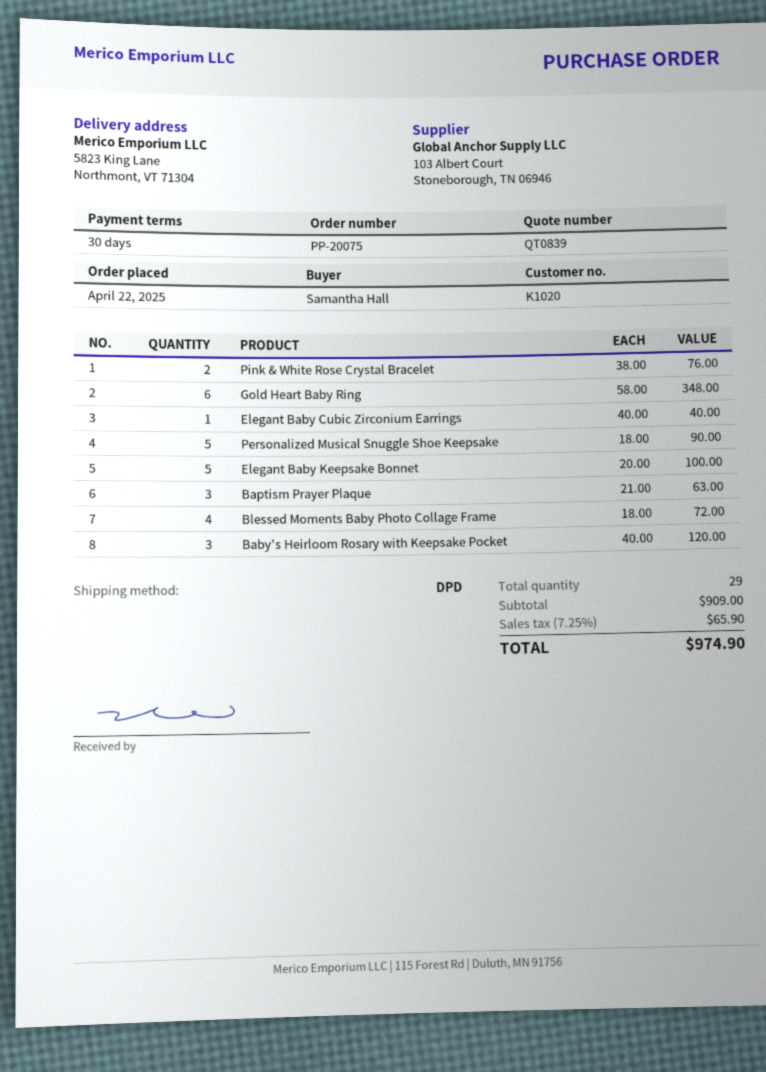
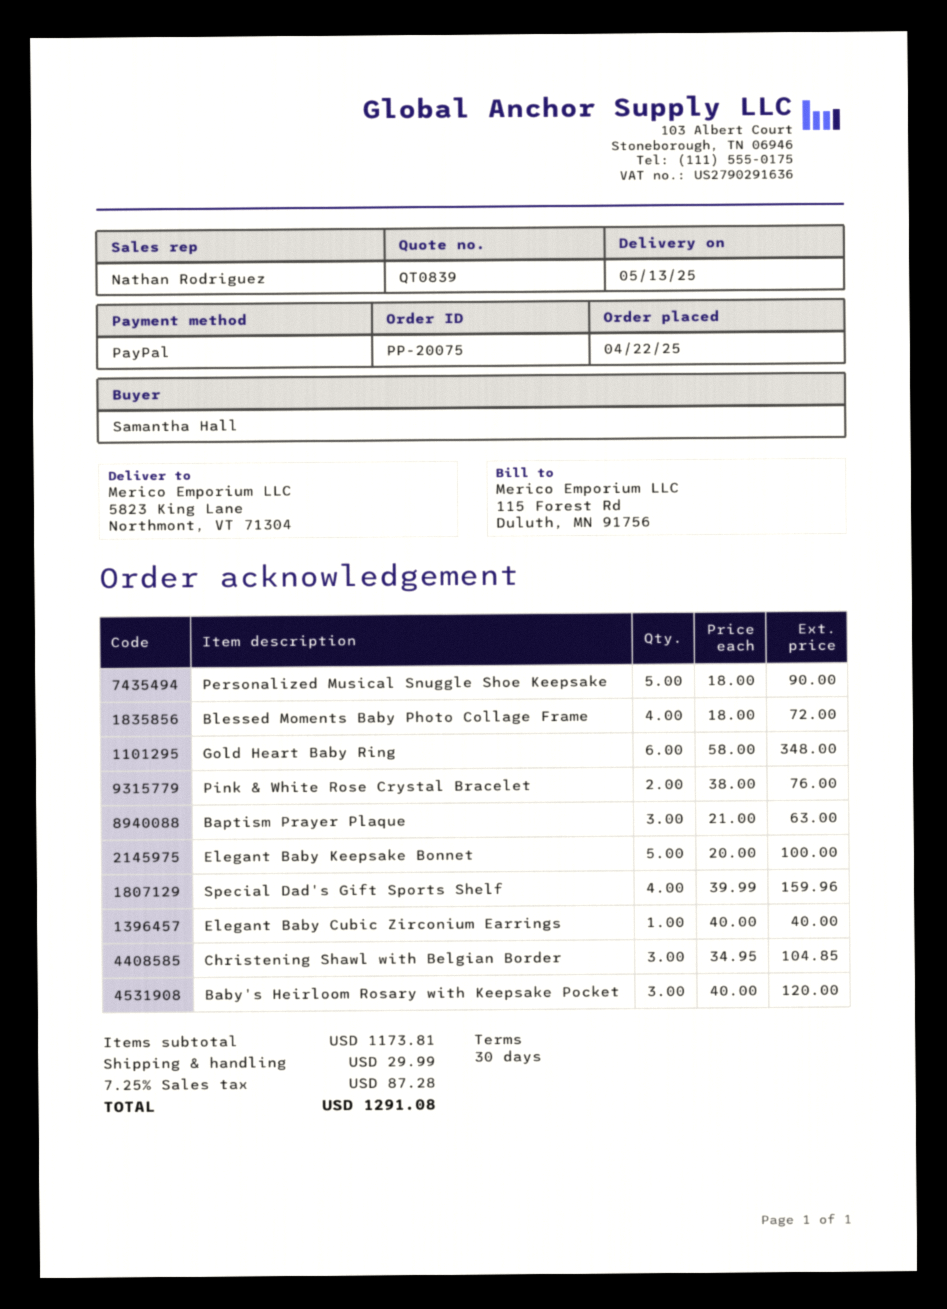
Special Dad's Gift Sports Shelf: none -> 4 x 39.99 = 159.96
Christening Shawl with Belgian Border: none -> 3 x 34.95 = 104.85
subtotal: 909.00 -> 1173.81
shipping: none -> 29.99
tax: 7.25% = 65.90 -> 7.25% = 87.28
total: 974.90 -> 1291.08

___

TASK GOAL —
Whenever the string "none" shows up in a line of the records, that line counts; state how many lines count, and only that.

RESPONSE —
3